===== Entries supplied
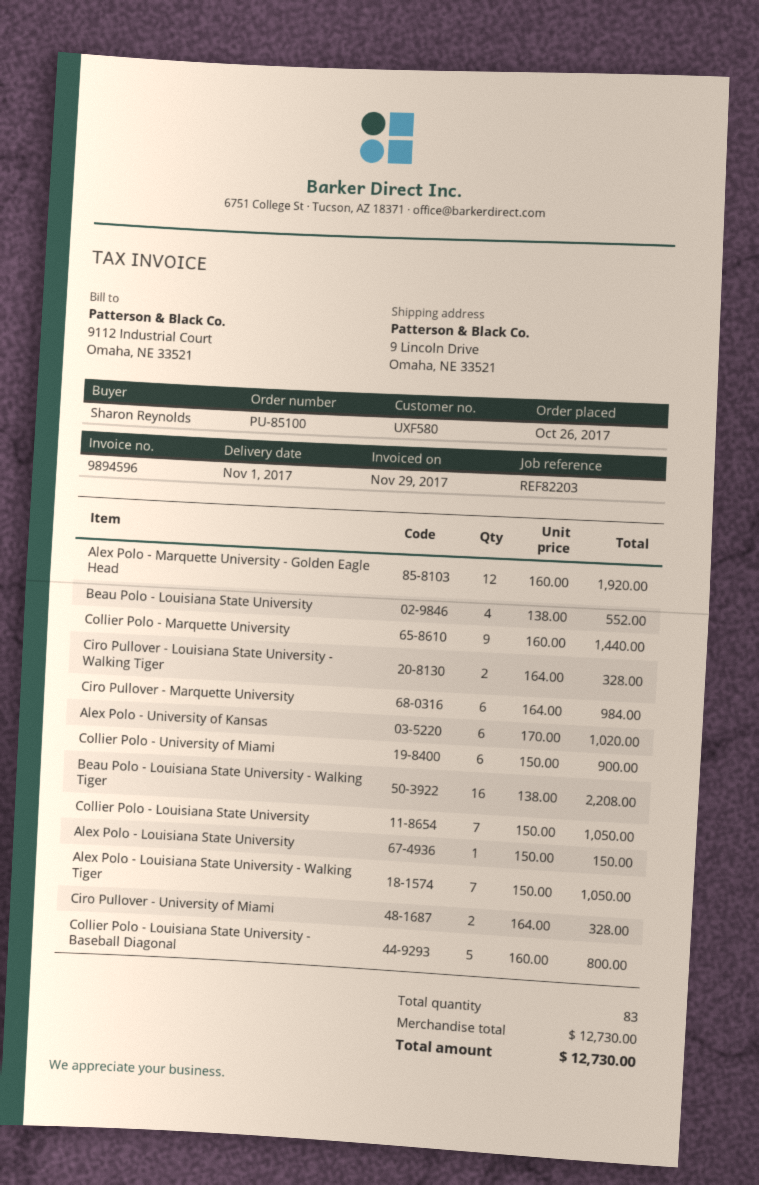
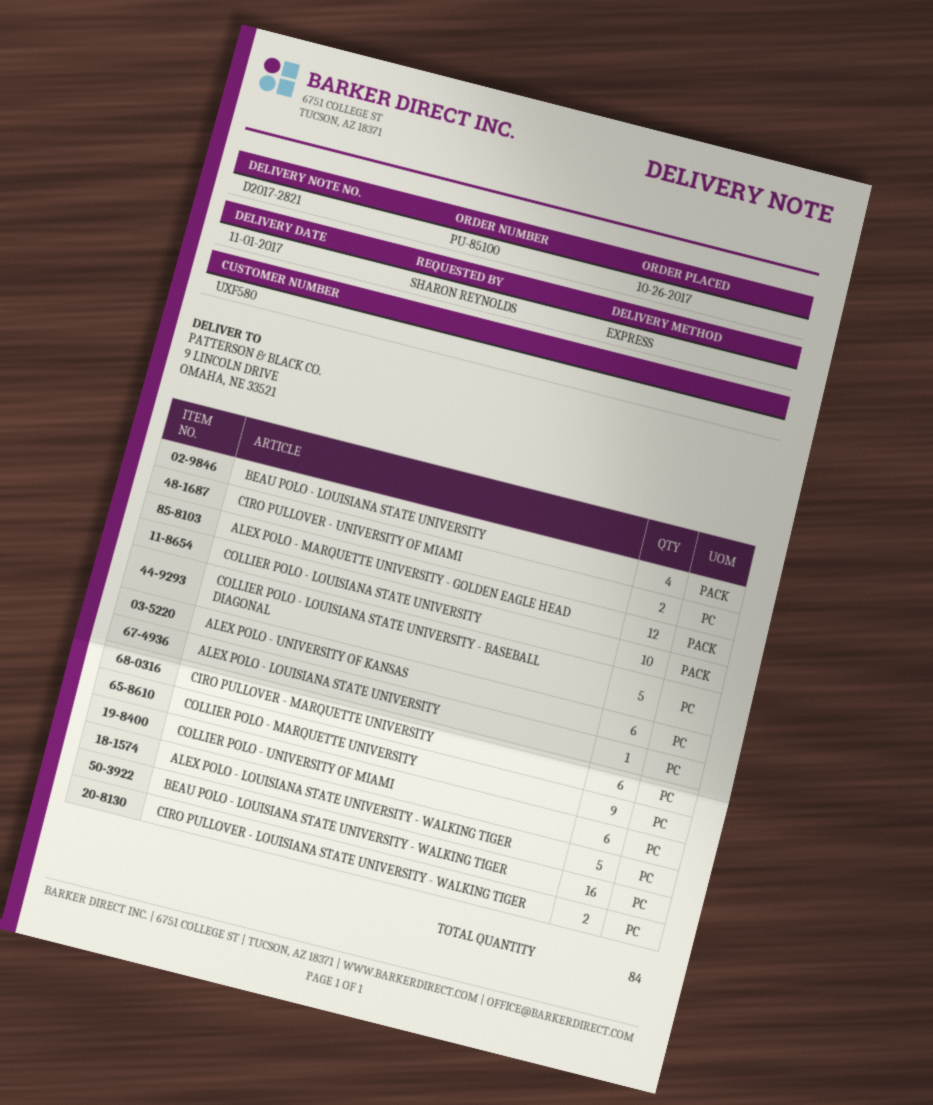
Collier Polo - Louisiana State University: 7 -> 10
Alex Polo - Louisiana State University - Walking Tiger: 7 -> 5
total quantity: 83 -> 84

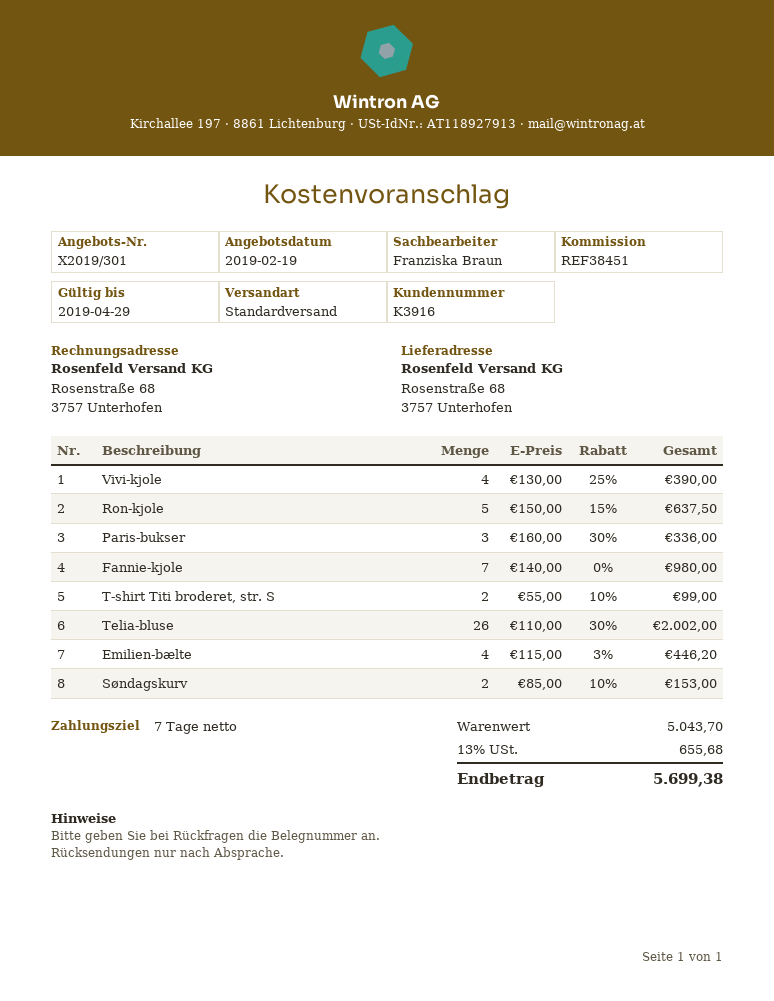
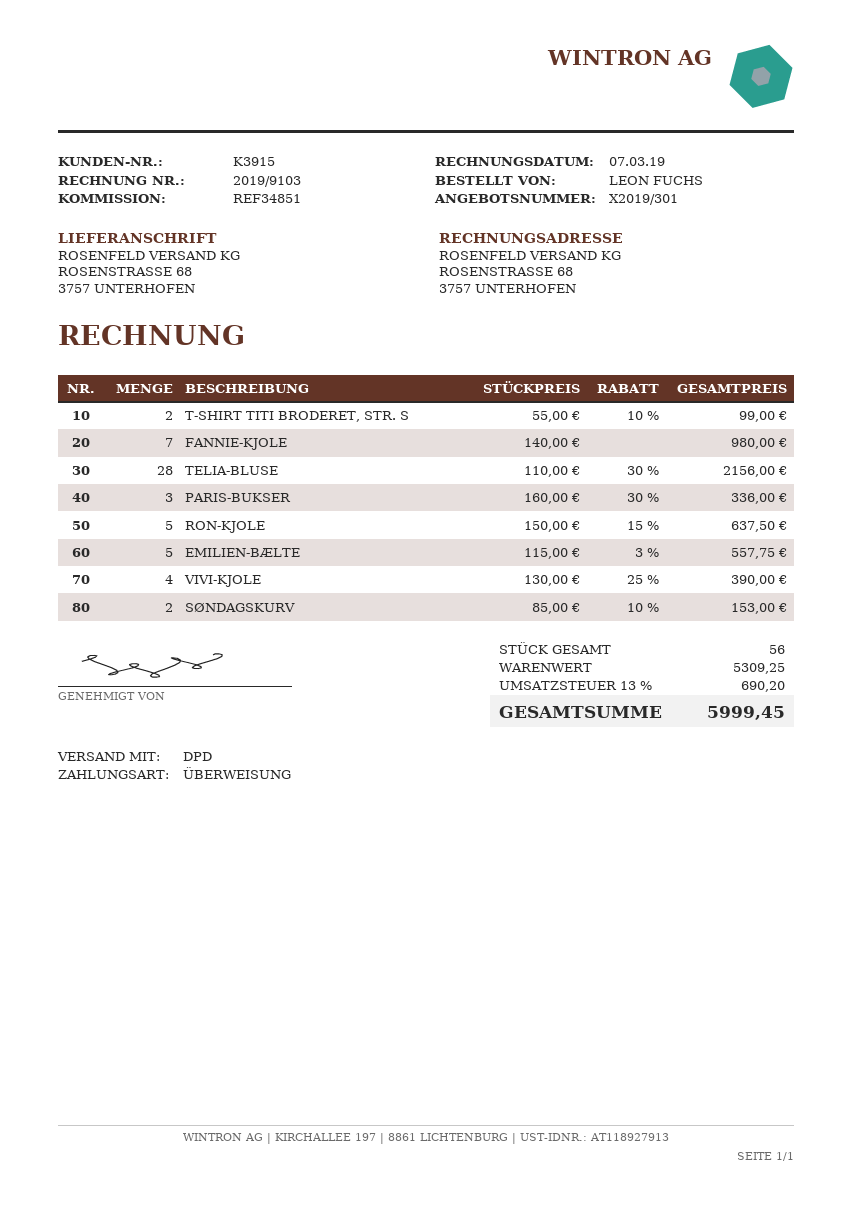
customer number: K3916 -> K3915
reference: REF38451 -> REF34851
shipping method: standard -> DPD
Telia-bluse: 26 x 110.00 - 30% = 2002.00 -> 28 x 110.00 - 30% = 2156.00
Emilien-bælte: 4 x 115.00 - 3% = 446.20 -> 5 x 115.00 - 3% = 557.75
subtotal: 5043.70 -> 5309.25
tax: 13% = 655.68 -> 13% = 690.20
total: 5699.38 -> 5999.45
==========
Required action ▸
What you return should match, exactly, the stretch of the listing above that runs from the line with "subtotal: 5043.70 -> 5309.25" to its last line.

Result of the exercise ▸
subtotal: 5043.70 -> 5309.25
tax: 13% = 655.68 -> 13% = 690.20
total: 5699.38 -> 5999.45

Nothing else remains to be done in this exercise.